What I built it with

n8n
Workflow automation layer. Orchestrates the full session pipeline from team lookup through follow-up generation and usage logging.
Claude Sonnet
Primary coaching model. Replaced an earlier Gemini integration for significantly better conversation flow and contextual reasoning.
MongoDB
Persistent memory store. Saves and retrieves session memory objects so each coaching conversation builds on prior interactions.
ElevenLabs
Voice layer for session delivery, enabling a more natural coaching experience beyond a standard chat interface.
Notion
Houses coaching guidelines, workshop transcripts, and program documentation used to train and instruct Leslie's behavior.
Gemini (Institute account)
Backend model for follow-up email generation and CRM note creation, running on the Institute's own API account.

What I Actually Built

The AI system was only part of the work. The harder challenge was redesigning the entire program structure around it: doubling Bootcamp frequency, creating group coaching formats to complement AI sessions, defining clear KPIs for what "quality" meant at each stage, and getting a coaching staff that was initially skeptical to become advocates.

Change management was the real constraint. Coaches had built their identity around 1:1 relationships with founders. The pitch wasn't "AI replaces you." It was "AI handles the repetitive early-stage work so you can focus on the teams that actually need you." That reframe took time, iteration, and visible evidence that cohort quality wasn't dropping.

By the end of Fall '25, the same staff were describing the system as a force multiplier. Advancement rates and scoring benchmarks held across both semesters.

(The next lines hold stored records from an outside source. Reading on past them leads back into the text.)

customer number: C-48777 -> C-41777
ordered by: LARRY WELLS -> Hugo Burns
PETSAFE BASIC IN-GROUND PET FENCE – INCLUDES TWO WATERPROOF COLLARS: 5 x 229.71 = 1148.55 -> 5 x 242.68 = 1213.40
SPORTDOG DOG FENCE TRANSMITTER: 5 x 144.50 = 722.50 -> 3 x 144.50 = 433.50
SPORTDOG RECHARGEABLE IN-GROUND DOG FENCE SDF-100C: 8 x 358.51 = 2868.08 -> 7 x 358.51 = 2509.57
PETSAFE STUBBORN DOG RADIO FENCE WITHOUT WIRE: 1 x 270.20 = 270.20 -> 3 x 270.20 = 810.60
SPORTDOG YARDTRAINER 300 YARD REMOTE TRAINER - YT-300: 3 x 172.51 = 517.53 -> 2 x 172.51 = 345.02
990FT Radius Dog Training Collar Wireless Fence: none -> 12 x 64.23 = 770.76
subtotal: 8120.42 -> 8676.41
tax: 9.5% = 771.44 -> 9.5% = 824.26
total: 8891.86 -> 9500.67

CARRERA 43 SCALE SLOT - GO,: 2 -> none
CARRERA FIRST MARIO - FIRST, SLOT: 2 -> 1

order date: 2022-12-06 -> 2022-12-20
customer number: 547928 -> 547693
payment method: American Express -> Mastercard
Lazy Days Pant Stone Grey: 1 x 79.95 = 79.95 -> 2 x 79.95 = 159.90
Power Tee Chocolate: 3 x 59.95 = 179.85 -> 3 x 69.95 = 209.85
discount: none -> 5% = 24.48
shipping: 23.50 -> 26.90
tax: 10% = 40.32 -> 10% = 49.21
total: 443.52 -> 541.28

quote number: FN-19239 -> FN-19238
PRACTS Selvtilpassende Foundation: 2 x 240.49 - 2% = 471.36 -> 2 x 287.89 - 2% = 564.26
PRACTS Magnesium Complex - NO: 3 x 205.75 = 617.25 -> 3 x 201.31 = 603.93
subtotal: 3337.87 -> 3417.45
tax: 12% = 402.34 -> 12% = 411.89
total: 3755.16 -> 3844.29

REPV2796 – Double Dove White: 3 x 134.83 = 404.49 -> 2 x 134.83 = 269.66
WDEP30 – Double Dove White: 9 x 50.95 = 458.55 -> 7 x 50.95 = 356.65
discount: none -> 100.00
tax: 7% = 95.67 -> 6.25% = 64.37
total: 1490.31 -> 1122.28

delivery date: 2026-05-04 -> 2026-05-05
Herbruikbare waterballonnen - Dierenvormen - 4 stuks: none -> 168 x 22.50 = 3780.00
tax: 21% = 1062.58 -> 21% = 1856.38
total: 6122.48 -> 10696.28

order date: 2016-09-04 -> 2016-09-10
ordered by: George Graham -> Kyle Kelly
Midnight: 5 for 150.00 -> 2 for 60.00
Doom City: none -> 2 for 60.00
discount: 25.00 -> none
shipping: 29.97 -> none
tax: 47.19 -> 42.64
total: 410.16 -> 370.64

Results (Fall '24 vs. Fall '25)

6.4x
Increase in teams served (66 to 422)
4.6x
Increase in students educated (80 to 371)
89%
Reduction in staff coaching sessions needed
$7
Total AI system operating cost for the semester

Cohort quality held. Completion rate improved from 80% to 85%. Teams advancing to later-stage programs showed no regression in scoring benchmarks versus the prior model.

Lessons Learned

01 The system redesign mattered more than the AI. Doubling Bootcamp frequency and restructuring how coaching time was allocated drove as much of the outcome as the copilot itself. The AI enabled the redesign; it didn't replace it.
02 Adoption required proof, not persuasion. Coaches became advocates once they saw that team quality wasn't declining. Getting to that proof point quickly, by measuring the right things from the start, was the unlock.
03 Traditional lookup beats AI search for retrieval. Replacing AI-powered knowledge search with a precise database query eliminated hallucination at the data layer entirely. For factual record retrieval, deterministic systems outperform probabilistic ones every time.
04 Scope constraints are a feature. Limiting Leslie to information relevant at each specific stage made the coaching better, not worse. Narrowly defined tools outperform general-purpose ones in structured workflows.